This won’t go over well with those ready to leave the fossil fuels economy behind, because the model is in effect augmenting what oil and gas companies are doing in the oil field rather than representing any full-scale pivot. It’s the emissions are the problem —not fossil fuels — of Hollub.

Building solar is not their solution. It’s good asset management with economic benefits on their existing assets. But it’s not a rubric through which they de-carbonize.
Chris Archer
Macquarie Capital’s Green Investment Group

But that low-hanging fruit gives the companies a means to test the market, see how investors and stakeholders react, and going down the road of renewables, because it’s not what they have typically done in the past, is part of the effort that will be put into winning back investors in the years ahead.

“They need to find out what’s hitting the mark and what isn’t, and if Goldsmith [the Oxy solar project] is resonating well with investors, then maybe they do more,” Shattuck said.

The first net-zero oil barrel

Archer worries it is still more about issuing a press release than executing on significant change, and he is skeptical that these projects can change the image of these companies.

“When was the last time you bought something from Oxy? It’s not like you’re swayed as a consumer,” he said. “Building a 20 MW solar farm and issuing a press release won’t earn you many points. You need a bigger strategy and goals.”

But while the consumer at the gas pump may not think in those carbon-neutral barrel terms today, industrial buyers already do. “We have talked to companies producing natural gas and the off taker is a utility and that utility does care about the carbon footprint, about the gas burning in a power plant,” said Kate Hardin, executive director of the Deloitte Research Center for Energy & Industrials. “So maybe it is not as direct as a person, as the end user in retail, but companies buying the oil and gas may care.”

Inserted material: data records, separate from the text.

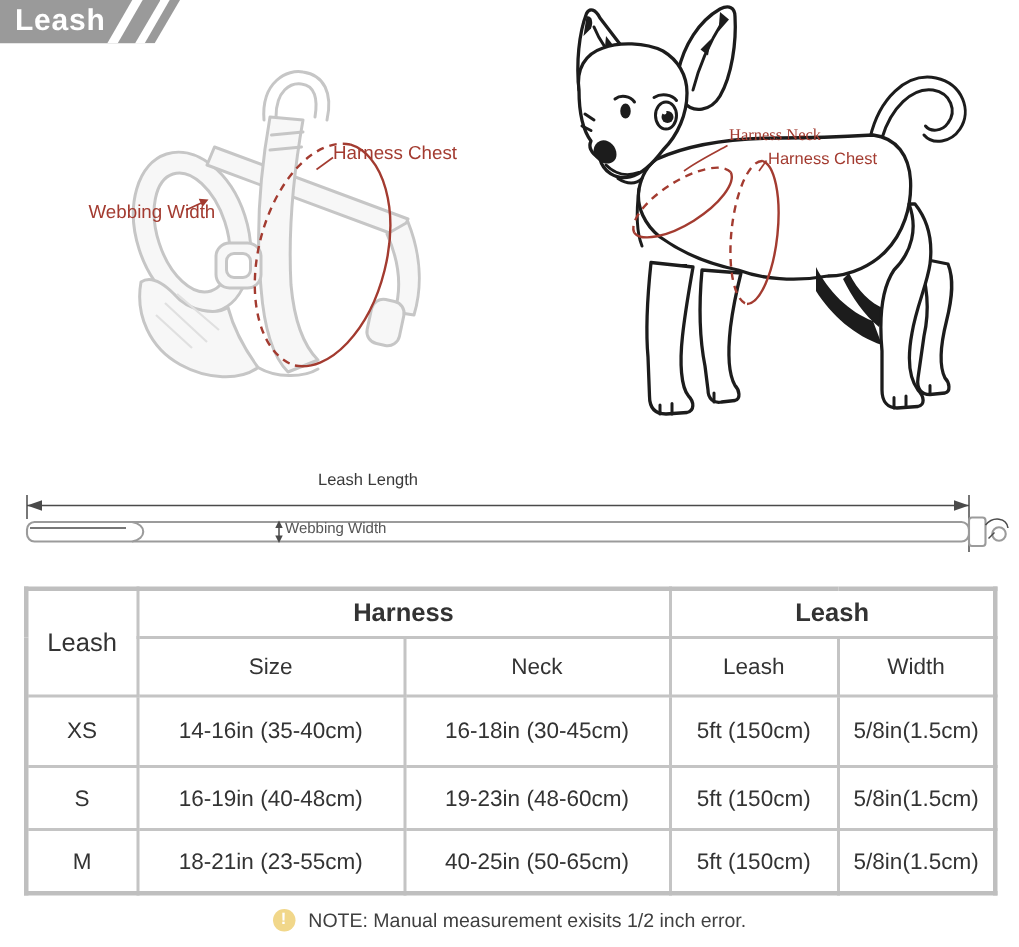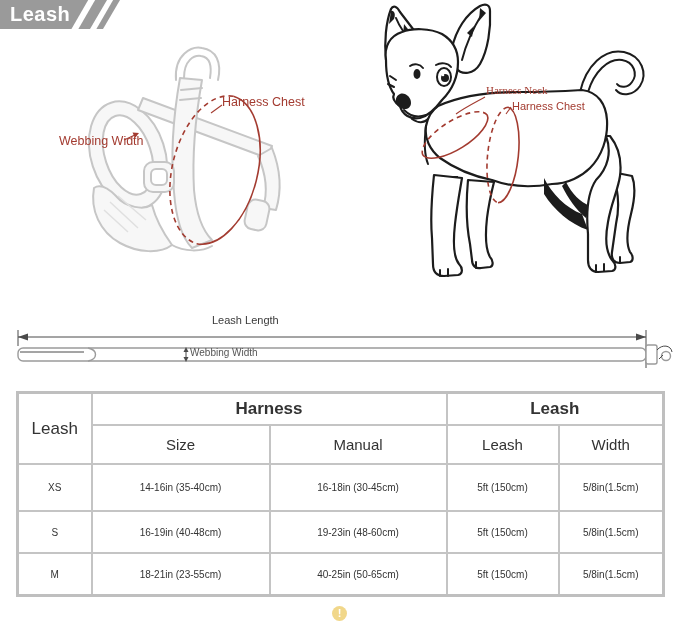"Manual" td.sub { text: Manual -> Neck }
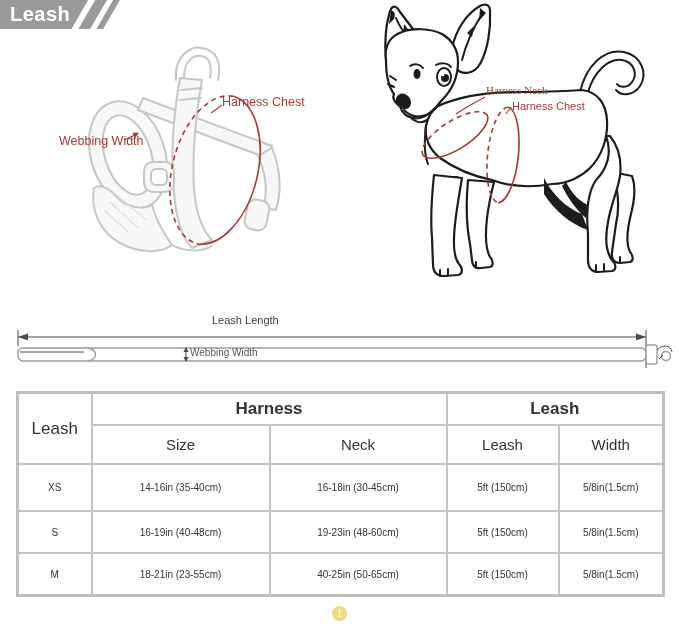"XS" #size-table .dat { font-size: 10px -> 15px }
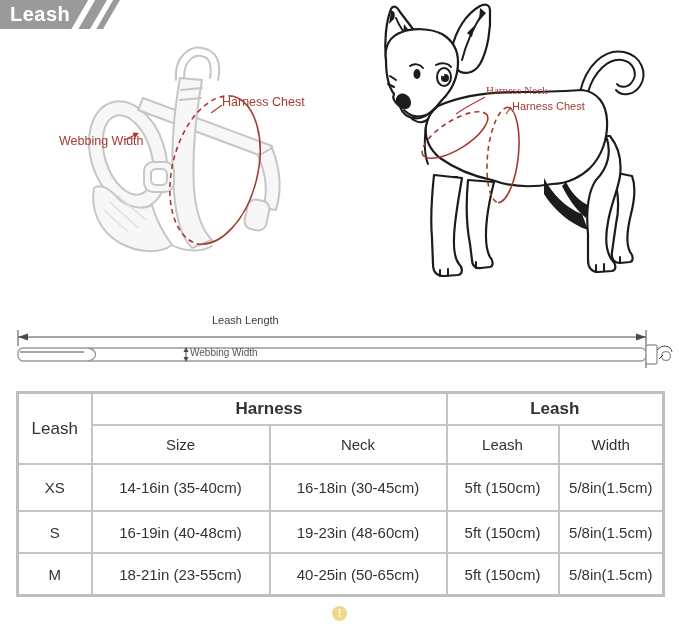"NOTE: Manual measurement exisits 1/2" span { html: none -> <span>NOTE: Manual measurement exisits 1/2 inch error.</span> }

And that is exactly what happened in early 2021, when Oxy shipped its first-ever carbon-neutral barrel of oil to India, and issued a press release about it.

There are multiple business cases to make in the future that revolve around more of these deals, if on the margins, and that relate back to the value of more renewable energy generation in the fields. Oil and gas companies need to find new competitive advantages, and even if there is a case where the economics of a solar plant don’t work on their own, decreasing export risk could be another way to make the model productive. 

“It will be interesting to watch that competition. It’s proof of concept work, really early on,” Shattuck said.

That work comes at time when the sector is focused more on capital discipline and budget cuts then spending, making it more difficult for oil and gas companies to pull the trigger on experiments with technology. One of the biggest questions for the future of the oil and gas industry is tied up in the question of how much renewable energy development it pursues — what percentage of the overall spending is earmarked for carbon emissions reduction.  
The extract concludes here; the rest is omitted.